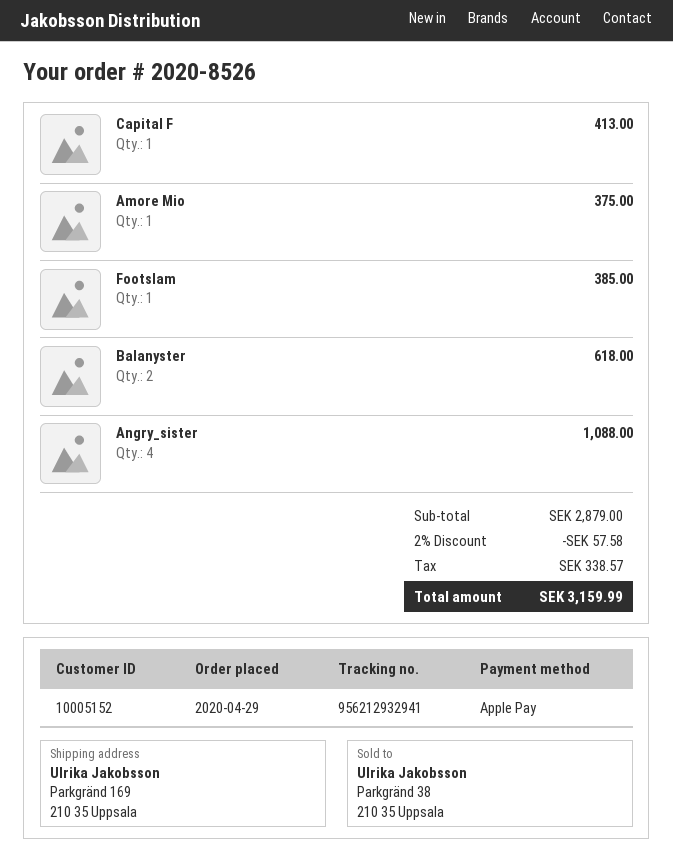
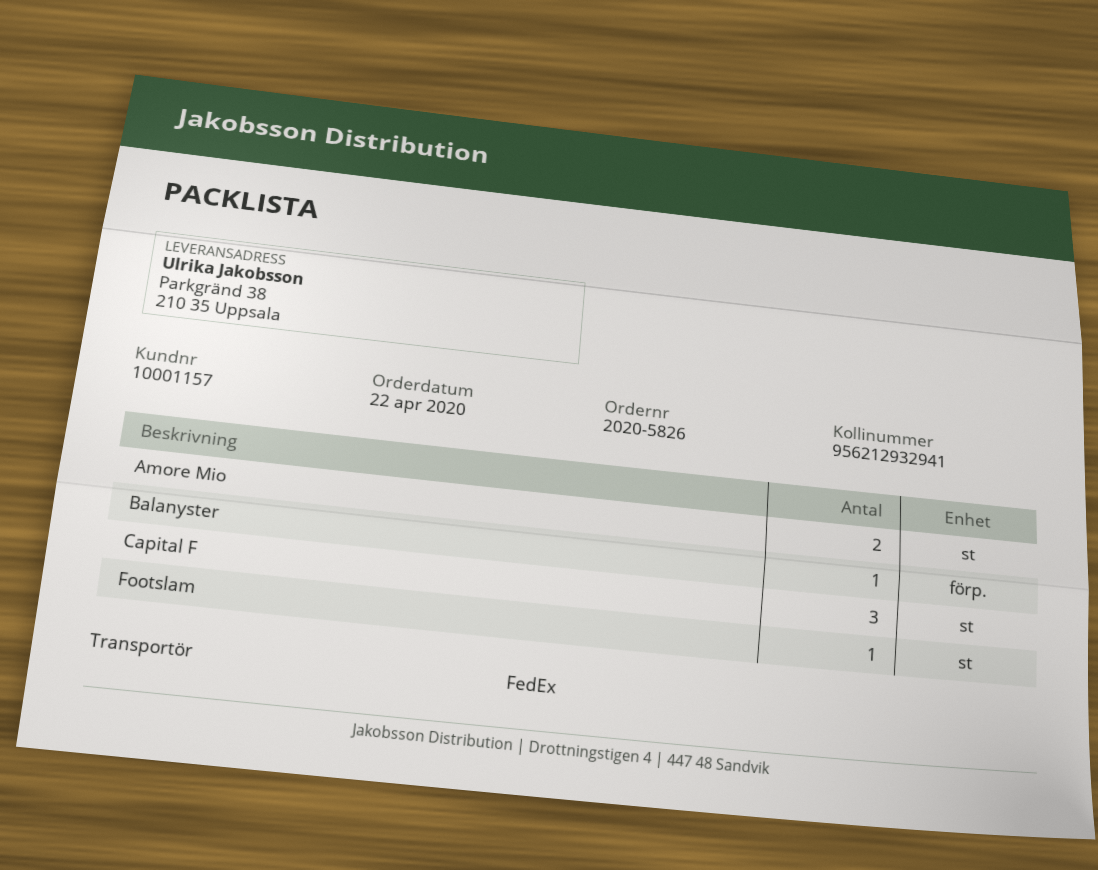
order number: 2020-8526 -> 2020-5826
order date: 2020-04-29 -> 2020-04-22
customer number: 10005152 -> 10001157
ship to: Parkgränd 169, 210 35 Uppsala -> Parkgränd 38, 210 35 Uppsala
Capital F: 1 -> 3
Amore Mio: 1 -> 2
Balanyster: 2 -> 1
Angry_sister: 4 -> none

^^^^^^^^

REQUIRED ACTION — Transcribe the records above exactly, omitting every picture they contain.

OUTPUT OF THE TASK —
order number: 2020-8526 -> 2020-5826
order date: 2020-04-29 -> 2020-04-22
customer number: 10005152 -> 10001157
ship to: Parkgränd 169, 210 35 Uppsala -> Parkgränd 38, 210 35 Uppsala
Capital F: 1 -> 3
Amore Mio: 1 -> 2
Balanyster: 2 -> 1
Angry_sister: 4 -> none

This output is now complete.